Dataset items.

------------------------------------------------------------

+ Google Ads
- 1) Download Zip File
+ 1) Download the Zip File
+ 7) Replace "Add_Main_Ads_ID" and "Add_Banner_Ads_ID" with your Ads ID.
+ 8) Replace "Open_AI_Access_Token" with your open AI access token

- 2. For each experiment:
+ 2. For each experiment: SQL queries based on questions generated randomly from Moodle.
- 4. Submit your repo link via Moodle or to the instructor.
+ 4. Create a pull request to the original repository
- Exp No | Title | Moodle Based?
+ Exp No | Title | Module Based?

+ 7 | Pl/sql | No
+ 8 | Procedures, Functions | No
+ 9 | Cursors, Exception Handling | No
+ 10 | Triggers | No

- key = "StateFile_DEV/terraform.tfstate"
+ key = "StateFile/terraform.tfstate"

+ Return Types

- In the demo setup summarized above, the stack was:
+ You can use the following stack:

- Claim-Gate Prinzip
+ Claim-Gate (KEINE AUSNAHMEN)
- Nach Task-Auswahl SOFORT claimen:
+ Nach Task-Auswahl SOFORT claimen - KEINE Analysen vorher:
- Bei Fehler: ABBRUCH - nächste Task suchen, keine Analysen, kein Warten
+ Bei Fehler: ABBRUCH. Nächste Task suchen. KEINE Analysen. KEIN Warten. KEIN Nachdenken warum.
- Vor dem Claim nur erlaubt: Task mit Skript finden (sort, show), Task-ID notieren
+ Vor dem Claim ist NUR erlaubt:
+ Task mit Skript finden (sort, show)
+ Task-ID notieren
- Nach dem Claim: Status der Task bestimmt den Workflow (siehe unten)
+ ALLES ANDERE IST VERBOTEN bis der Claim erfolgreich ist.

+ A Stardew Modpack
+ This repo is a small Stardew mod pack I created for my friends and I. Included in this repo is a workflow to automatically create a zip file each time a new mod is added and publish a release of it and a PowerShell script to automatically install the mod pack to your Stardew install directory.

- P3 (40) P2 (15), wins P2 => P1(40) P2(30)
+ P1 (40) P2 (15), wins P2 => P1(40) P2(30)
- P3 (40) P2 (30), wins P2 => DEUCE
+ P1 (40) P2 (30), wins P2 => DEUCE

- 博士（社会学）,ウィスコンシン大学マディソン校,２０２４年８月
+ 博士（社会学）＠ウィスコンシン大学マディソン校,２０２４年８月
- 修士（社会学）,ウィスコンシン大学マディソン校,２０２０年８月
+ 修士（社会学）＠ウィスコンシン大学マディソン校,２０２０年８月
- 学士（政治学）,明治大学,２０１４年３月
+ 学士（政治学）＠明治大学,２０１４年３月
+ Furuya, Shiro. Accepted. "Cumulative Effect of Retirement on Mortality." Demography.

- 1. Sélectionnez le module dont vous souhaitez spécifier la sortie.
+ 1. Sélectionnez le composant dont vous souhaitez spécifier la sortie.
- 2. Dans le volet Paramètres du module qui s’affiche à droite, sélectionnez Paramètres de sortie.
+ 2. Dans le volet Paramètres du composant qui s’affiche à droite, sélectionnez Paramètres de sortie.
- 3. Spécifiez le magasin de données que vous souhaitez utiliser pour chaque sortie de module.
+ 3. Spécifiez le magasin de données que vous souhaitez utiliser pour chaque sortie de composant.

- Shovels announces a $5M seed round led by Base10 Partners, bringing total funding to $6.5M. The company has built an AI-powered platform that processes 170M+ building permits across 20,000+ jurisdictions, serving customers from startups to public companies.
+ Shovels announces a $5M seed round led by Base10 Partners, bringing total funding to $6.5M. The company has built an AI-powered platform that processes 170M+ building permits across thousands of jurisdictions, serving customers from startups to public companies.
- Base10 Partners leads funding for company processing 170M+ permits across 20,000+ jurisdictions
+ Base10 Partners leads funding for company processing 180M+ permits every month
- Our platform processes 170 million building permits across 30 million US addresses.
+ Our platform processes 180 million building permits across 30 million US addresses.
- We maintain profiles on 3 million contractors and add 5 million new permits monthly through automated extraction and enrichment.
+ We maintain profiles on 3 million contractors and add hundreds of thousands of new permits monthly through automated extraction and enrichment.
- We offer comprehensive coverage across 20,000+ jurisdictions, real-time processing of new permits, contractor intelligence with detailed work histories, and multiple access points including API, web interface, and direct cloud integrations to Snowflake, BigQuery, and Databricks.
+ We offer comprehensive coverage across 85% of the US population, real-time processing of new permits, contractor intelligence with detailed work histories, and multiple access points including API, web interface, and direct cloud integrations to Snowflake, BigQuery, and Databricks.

------------------------------------------------------------

Search the entries above for the word "Databricks", and copy every line where it occurs.

- We offer comprehensive coverage across 20,000+ jurisdictions, real-time processing of new permits, contractor intelligence with detailed work histories, and multiple access points including API, web interface, and direct cloud integrations to Snowflake, BigQuery, and Databricks.
+ We offer comprehensive coverage across 85% of the US population, real-time processing of new permits, contractor intelligence with detailed work histories, and multiple access points including API, web interface, and direct cloud integrations to Snowflake, BigQuery, and Databricks.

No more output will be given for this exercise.